I went to a strange boarding school where – mixed in with the dreadful teachers – there were others who were kind, supportive and intellectually curious. Late one night, aged 17, I managed to entrap one of them in my study on the pretext of asking about an essay I was writing. I’d never talked to anyone about the personal stuff that was bugging me at the time, so I was circumspect, wary of how he might react, and hoping that he’d guess at stuff I wasn’t necessarily telling him but needed him to understand nonetheless.

He listened. He asked a few questions. He let me talk. All of which was fine, except that I wanted more. I didn’t want to be told what to do, but nor did I just want attentive, careful listening. I wanted some perspective, some way of contextualising my experience. He was, after all, someone I admired, someone older and more experienced, someone who’d probably been through similar experiences and who, I imagined, would have drawn his own conclusions along the way. I knew that I didn’t necessarily have to share those conclusions, but I wanted to know what they were.

I didn’t ask and he didn’t say. Had I asked, he’d probably have deflected my question like a good listener, keen for me to come to my own conclusions, keen for me to develop my own understandings of the world.

He was undoubtedly a good listener. He gave me space. He didn’t interrupt and didn’t embarrass me. He helped me find words for some of the things I was struggling to say and, by not asking, respected the things I didn’t want to say. But I wanted more!

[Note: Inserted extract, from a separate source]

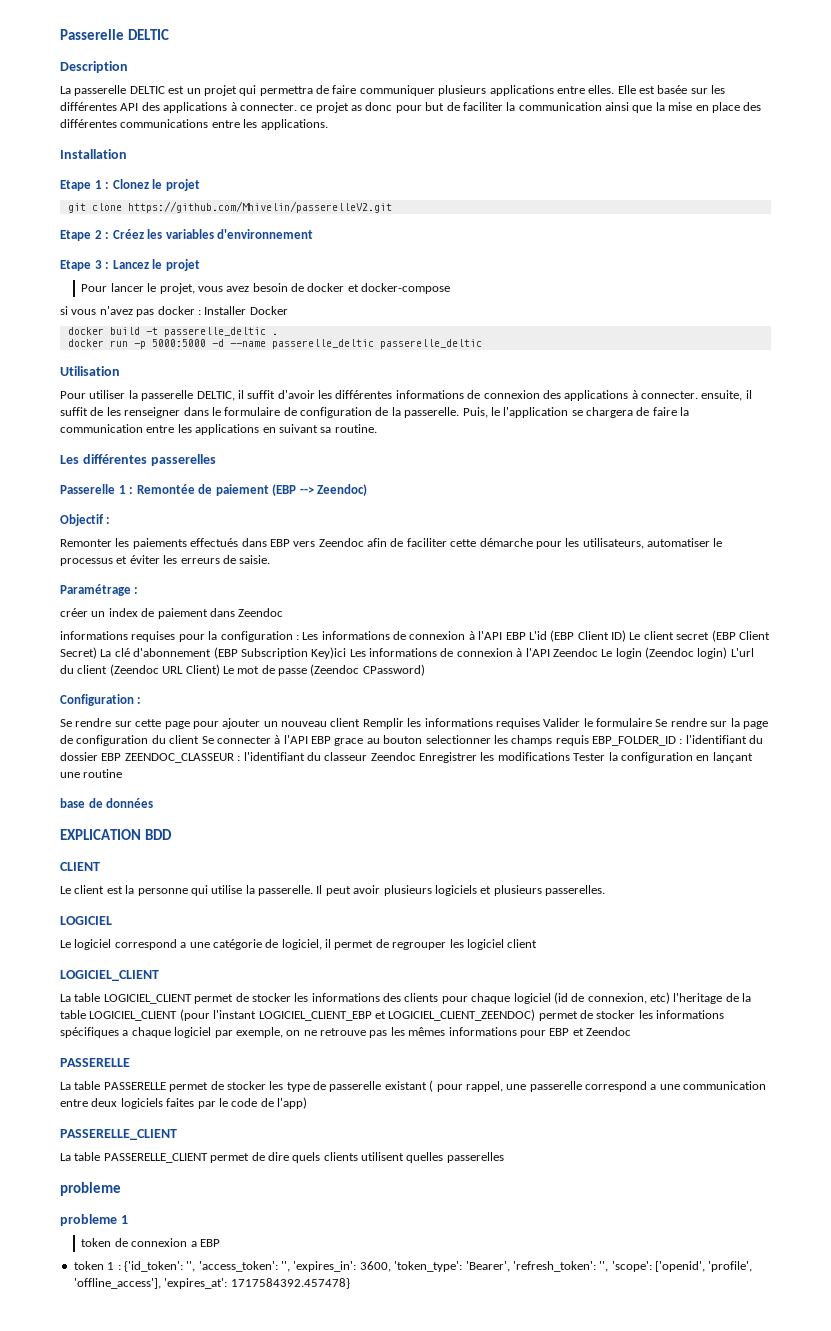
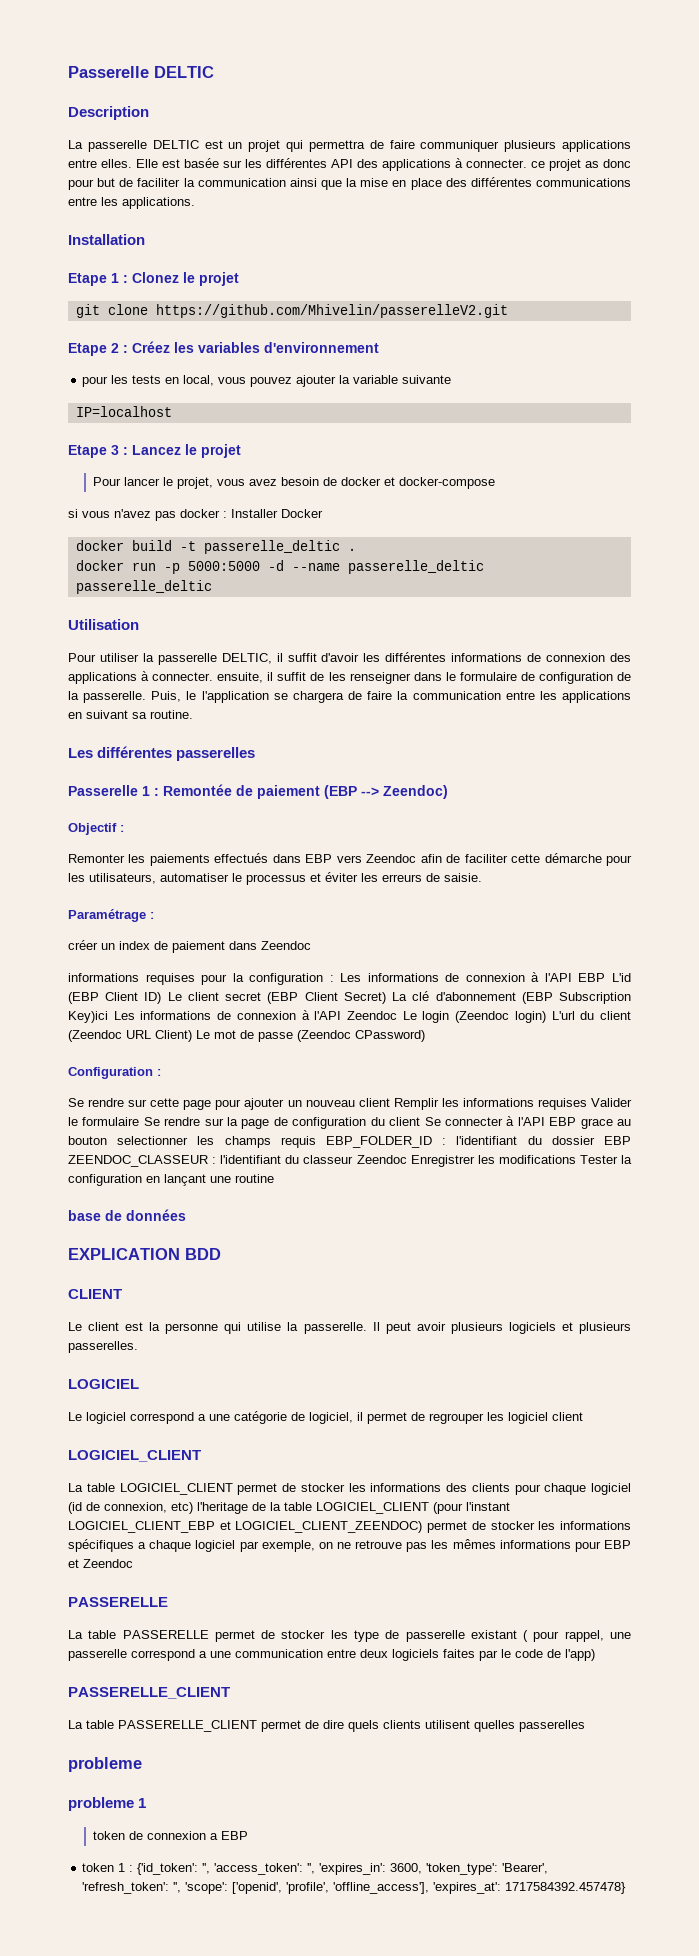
+ pour les tests en local, vous pouvez ajouter la variable suivante
+ IP=localhost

Now, 45 years later, I’m running a training day for counsellors who work with young people, and it’s time for us to turn our earlier theorising into practice. One of the counsellors has volunteered to be a young person arriving for a first session. Another has volunteered, somewhat reluctantly, to be herself in the role of counsellor.

Relieved that the two of them have volunteered, the rest of us watch from the safety of the audience as the counsellor and young person begin to talk.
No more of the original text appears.